BEGIN Entries provided
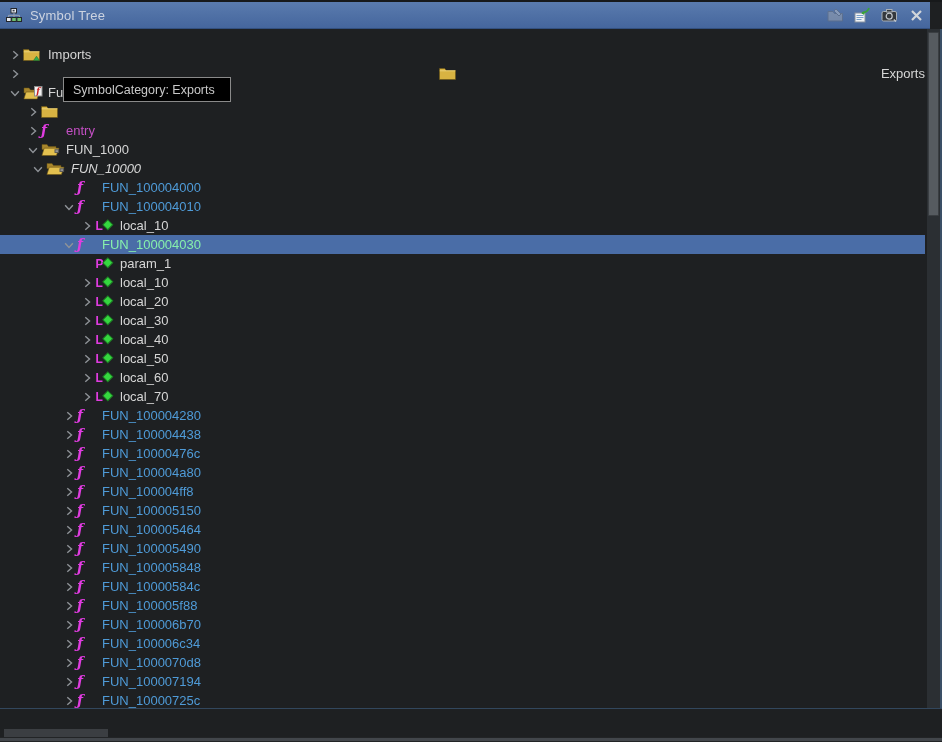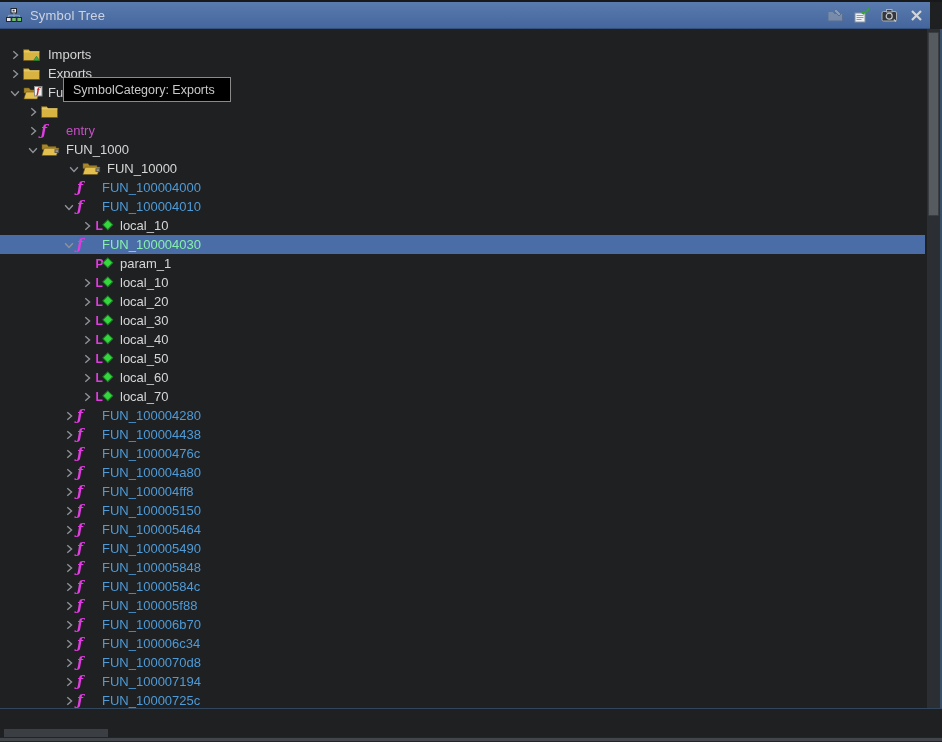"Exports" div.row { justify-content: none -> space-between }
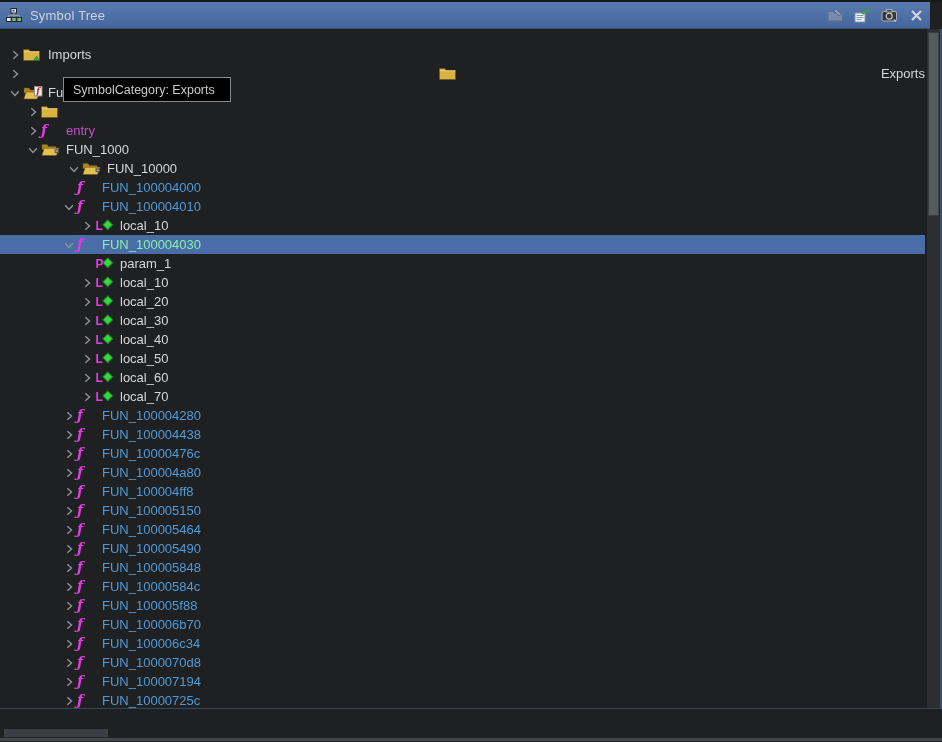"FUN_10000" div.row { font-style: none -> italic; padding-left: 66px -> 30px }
END Entries provided
BEGIN Entries provided
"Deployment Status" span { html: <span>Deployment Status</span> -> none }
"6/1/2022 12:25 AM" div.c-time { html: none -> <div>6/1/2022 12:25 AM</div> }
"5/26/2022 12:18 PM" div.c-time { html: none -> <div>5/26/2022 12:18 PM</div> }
END Entries provided
- **Your goal**
Quote the data above from the line containing "html: <span>Deployment Status</span>" to the line containing "none -> <div>5/26/2022", inclusive, and stop.

- **Answer to the problem**
"Deployment Status" span { html: <span>Deployment Status</span> -> none }
"6/1/2022 12:25 AM" div.c-time { html: none -> <div>6/1/2022 12:25 AM</div> }
"5/26/2022 12:18 PM" div.c-time { html: none -> <div>5/26/2022 12:18 PM</div> }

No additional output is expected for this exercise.